不動産売却の注意点~すぐに買い手から反響のある家について

売主の中には、自分の家への思い入れが強く、こんなにいい家なのだからすぐに売れる!高く売れると思っている売主がいたりします。しかし売主がいくらいい家と思っていたとしても、買い手が「いい家」と思うかはまったく別の話になります。そこには価値観の違いもあり、良いと思っている事が買い手にとって良いとは限りません。

すぐに売れると思っている売主はキケン

確かに売り出し開始してから、すぐに売れる物件があったりするので、可能性が無い訳ではありませんが、すぐに売れる物件には、それなりの理由がある事を知っておきましょう。

①条件が整った物件である可能性
②価格が相場よりも安い物件

①条件が整った物件である可能性

不動産は立地、価格、スペックの順に買い手は購入物件を探していきます。その為、条件が整っている不動産は人気物件となり、購入したいと考える人が当然多くなります。結果的に問い合わせも増え、内覧する人も多くなり、人気物件だとわかれば、早く決めないと他の人が決めてしまうという心理も働き申し込みも早くなる傾向にあります。

②価格が相場よりも安い物件

他の売り出し中の物件と比べて突出して自分の不動産が良い訳ではないのに申し込みが多数くる場合があります。考えられる事は、どこかで他の物件よりも良いポイントがあるという事。ここで考えたいのが価格です。立地やスペックもそうですが、価格面で他よりも低く、スペックも同等なら確実に安い方を選びます。

価格面で他の不動産と差別化ができたため問い合わせが多くなり売れると考えられます。

不動産売却の注意点

①は当たり前の話ですが、②については注意しておかないと売却することで損する事になり得ます。
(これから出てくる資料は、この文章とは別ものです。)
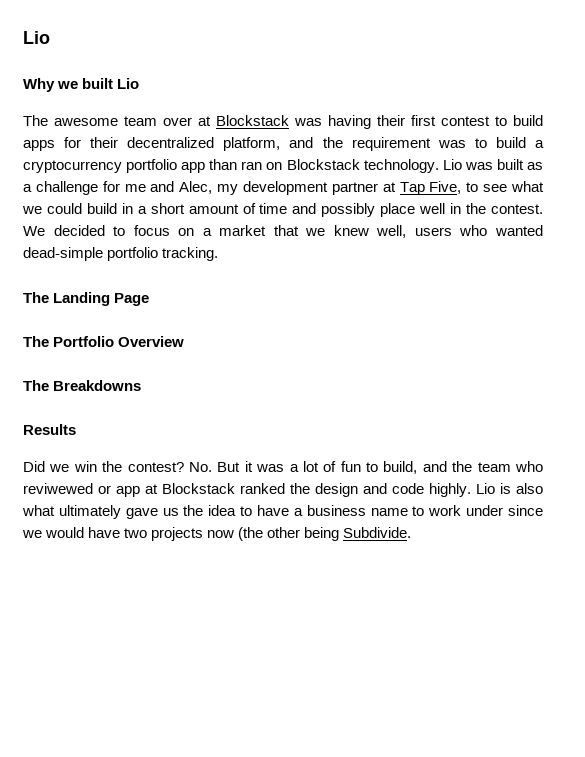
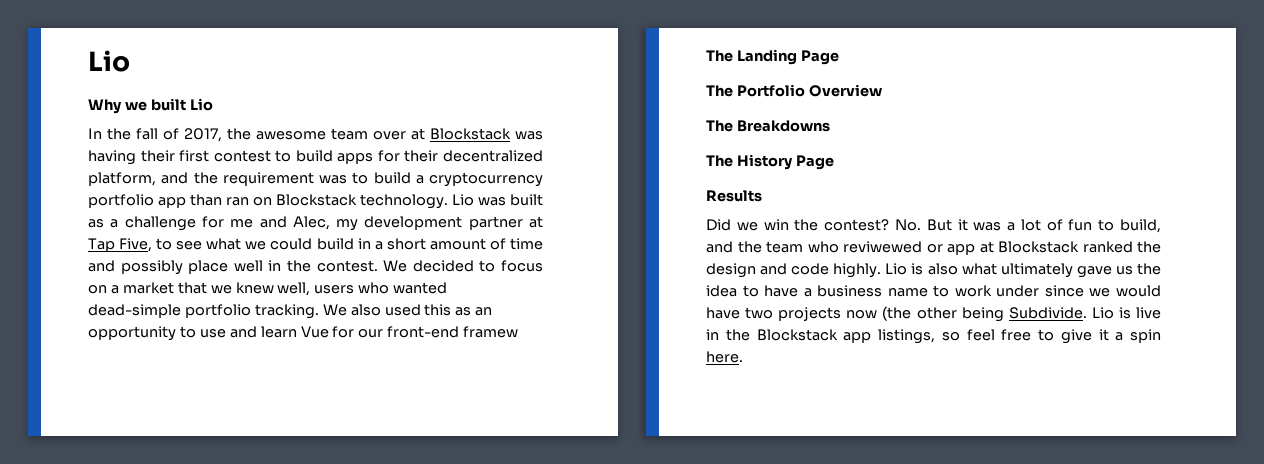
- The awesome team over at Blockstack was having their first contest to build apps for their decentralized platform, and the requirement was to build a cryptocurrency portfolio app than ran on Blockstack technology.
+ In the fall of 2017, the awesome team over at Blockstack was having their first contest to build apps for their decentralized platform, and the requirement was to build a cryptocurrency portfolio app than ran on Blockstack technology.
+ We also used this as an opportunity to use and learn Vue for our front-end framew
+ The History Page
+ Lio is live in the Blockstack app listings, so feel free to give it a spin here.

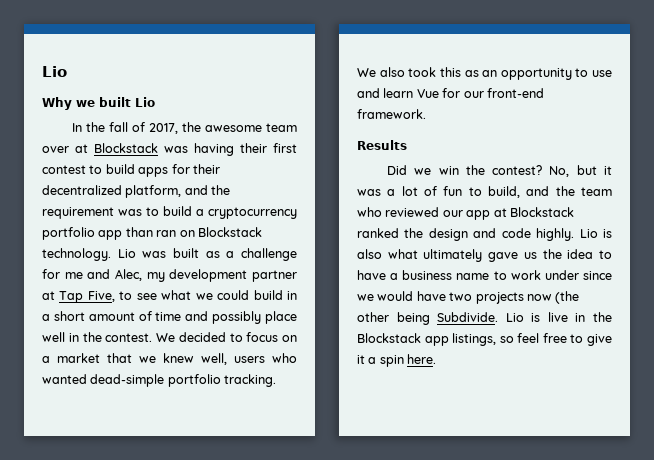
- We also used this as an opportunity to use and learn Vue for our front-end framew
- The Landing Page
- The Portfolio Overview
- The Breakdowns
- The History Page
+ We also took this as an opportunity to use and learn Vue for our front-end framework.
- No. But it was a lot of fun to build, and the team who reviwewed or app at Blockstack ranked the design and code highly.
+ No, but it was a lot of fun to build, and the team who reviewed our app at Blockstack ranked the design and code highly.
というのも、どうして他のライバル物件よりも低い価格で売り出しを開始しているのかという事!すぐに売りたい!などの理由が無い限りは、売主ならなるべく高く売りたいと考えるはずです。

ということは不動産会社が売る為に価格を下げて売主に提案したと考えられます。

もちろん市場の変化で、不動産価値が上がりこれまでの相場が通用しないという事も考えられますが、急に上がるとは考えづらいので、不動産会社が早く売却するために低い価格を提示したと考えた方が無難です。

要は売主に知識がそれ程ない事を不動産会社に利用され安く売られたと考える事ができます。上記でも言いましたが、売り出しを開始してからすぐに売れない訳ではありませんが、もしもすぐに反響がでる場合は、他に理由がないなら価格面を疑った方がよいでしょう。家を売る方法の記事で不動産会社を味方につける話をしましたが、知識をつけずに不動産会社に任せきりにすると気が付かない内に安く売られてしまう事もあります。

売買価格が低くなると業者が貰える手数料も低くなるので、わざわざ低い価格で売却しないという人もいますが、売主が100万円単位で価格を下げたとしても不動産会社の手数料は数万円しか変わりません。

だとするなら、不動産会社は売らない事には利益にならないので、相場よりも低い価格だとしても、売ってしまった方が得します。ビジネス視点で考えれば理解はできますが、売主の心情からすると許せませんよね。

これは不動産会社のせいにするというよりも、売主自体が相場を把握しておけば回避できる事です。不動産会社に売ってもらう事になるので、お任せする部分はあるのですが、売主の物件ですので最低限相場くらいは把握しておいた方が良いです。